> _Exercise objective_
No pictures go into the copy. Write out exactly the lines below from the one containing "box-shadow:1.5px 1.5px 0" through the one containing "-326,7 +326,7 @@".

> _Records supplied_
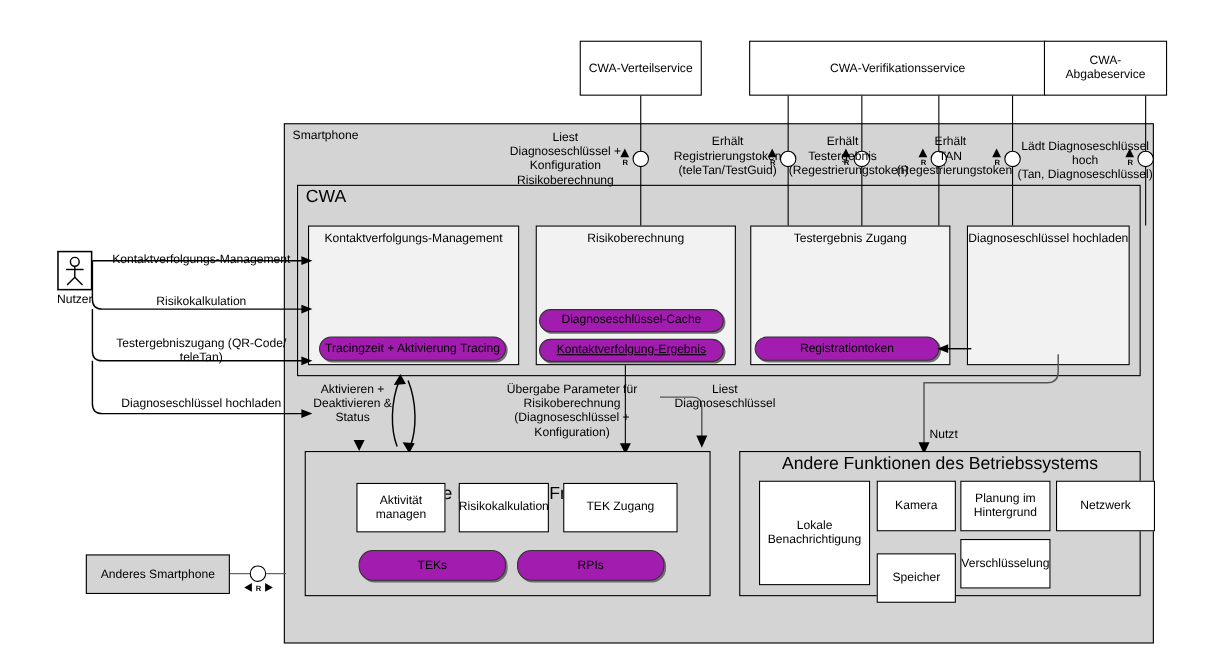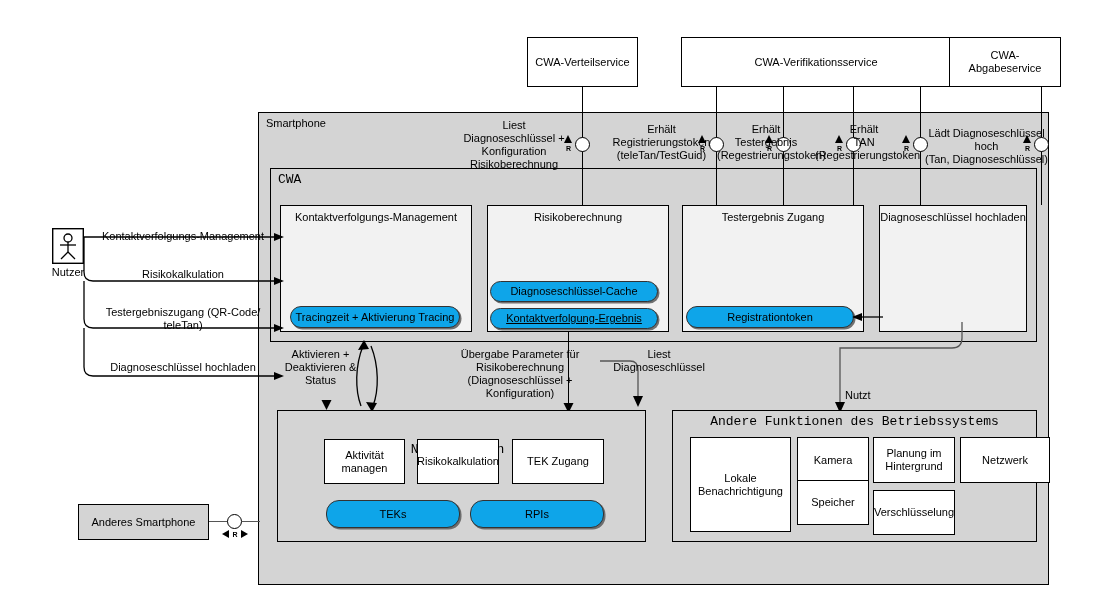--- a/index.html
+++ b/index.html
@@ -19,7 +19,7 @@
     background:#d4d4d4;border:1.4px solid #000;
   }
   .subsystem > .sub-title{
-    position:absolute;top:4px;left:7px;font-size:13px;line-height:13px;white-space:nowrap;font-family:Liberation Mono, monospace;
+    position:absolute;top:4px;left:7px;font-size:16px;line-height:13px;white-space:nowrap;
   }
 
   

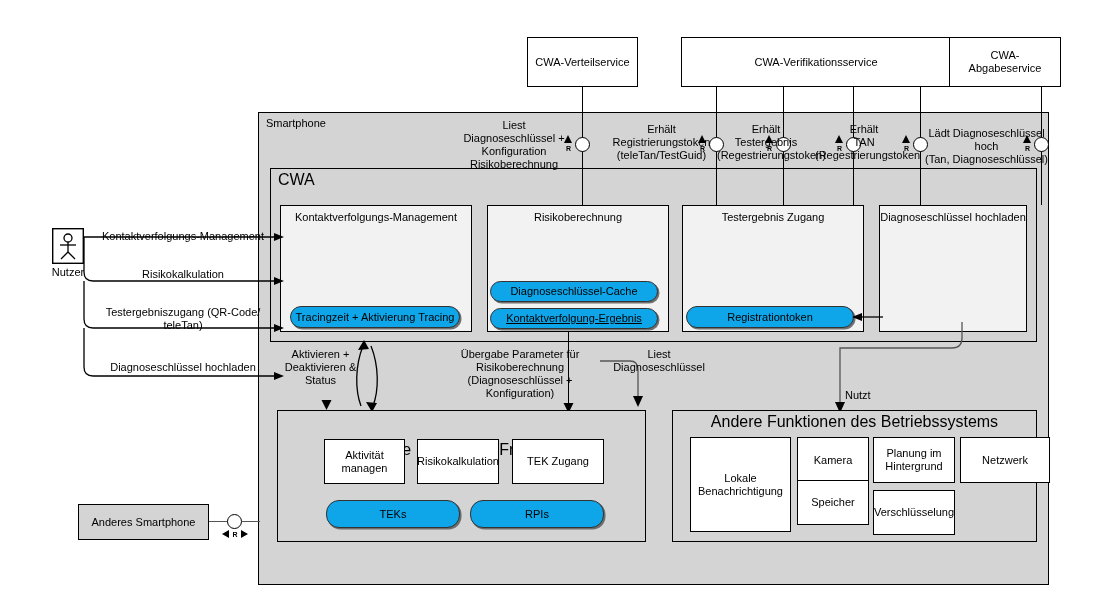--- a/index.html
+++ b/index.html
@@ -40,7 +40,7 @@
 
   
   .pill{
-    background:#0ea5e9;border:1.4px solid #333;border-radius:13px;
+    background:#a21caf;border:1.4px solid #333;border-radius:13px;
     display:flex;align-items:center;justify-content:center;text-align:center;
     font-size:11px;line-height:13px;
     box-shadow:1.5px 1.5px 0 rgba(90,90,90,.85);

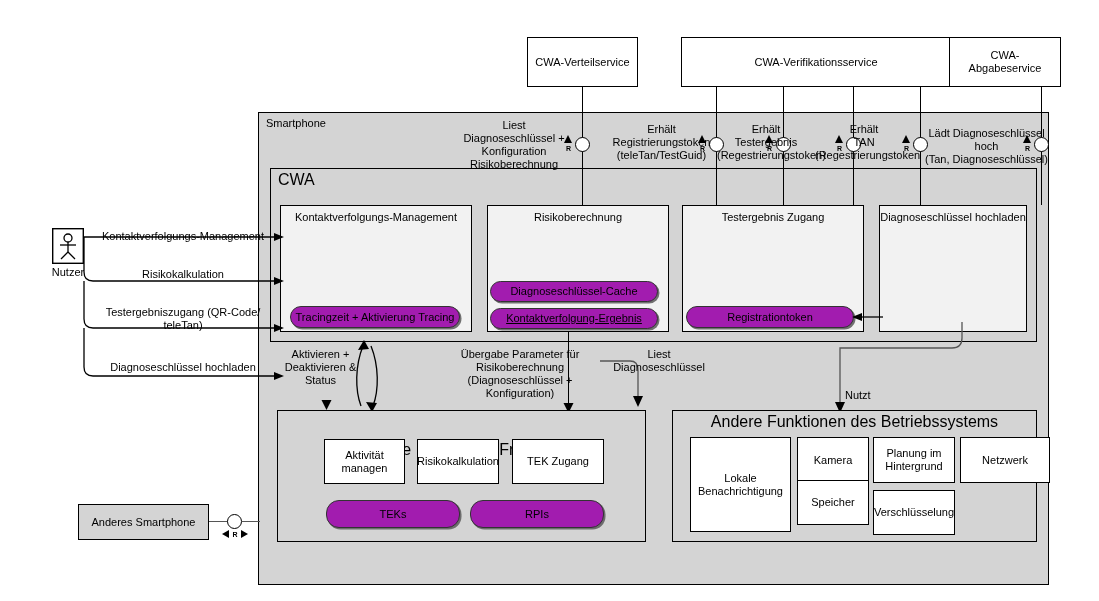--- a/index.html
+++ b/index.html
@@ -297,7 +297,7 @@
   <div class="abs wbox" style="left:417px;top:439px;width:82px;height:45px;">
     <span>Risikokalkulation</span>
   </div>
-  <div class="abs wbox" style="left:512px;top:439px;width:92px;height:45px;">
+  <div class="abs wbox" style="left:512px;top:439px;width:104px;height:45px;">
     <span>TEK Zugang</span>
   </div>
 

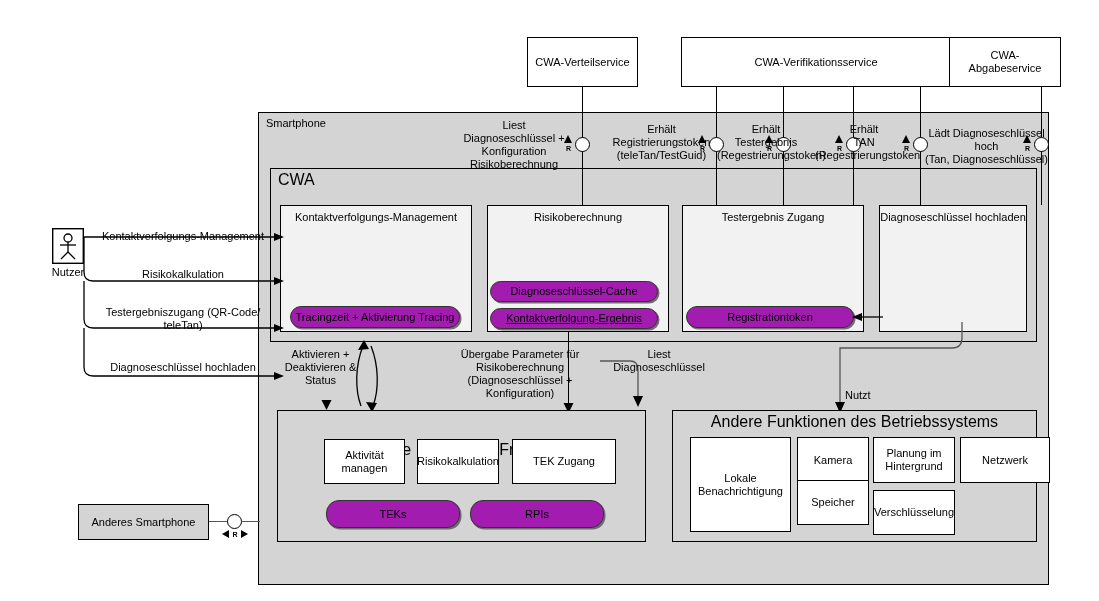--- a/index.html
+++ b/index.html
@@ -326,7 +326,7 @@
   <div class="abs wbox" style="left:960px;top:437px;width:90px;height:46px;">
     <span>Netzwerk</span>
   </div>
-  <div class="abs wbox" style="left:797px;top:480px;width:72px;height:45px;">
+  <div class="abs wbox" style="left:797px;top:503px;width:72px;height:45px;">
     <span>Speicher</span>
   </div>
   <div class="abs wbox" style="left:873px;top:490px;width:82px;height:45px;">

> _Problem solution_
     box-shadow:1.5px 1.5px 0 rgba(90,90,90,.85);

--- a/index.html
+++ b/index.html
@@ -297,7 +297,7 @@
   <div class="abs wbox" style="left:417px;top:439px;width:82px;height:45px;">
     <span>Risikokalkulation</span>
   </div>
-  <div class="abs wbox" style="left:512px;top:439px;width:92px;height:45px;">
+  <div class="abs wbox" style="left:512px;top:439px;width:104px;height:45px;">
     <span>TEK Zugang</span>
   </div>
 

--- a/index.html
+++ b/index.html
@@ -326,7 +326,7 @@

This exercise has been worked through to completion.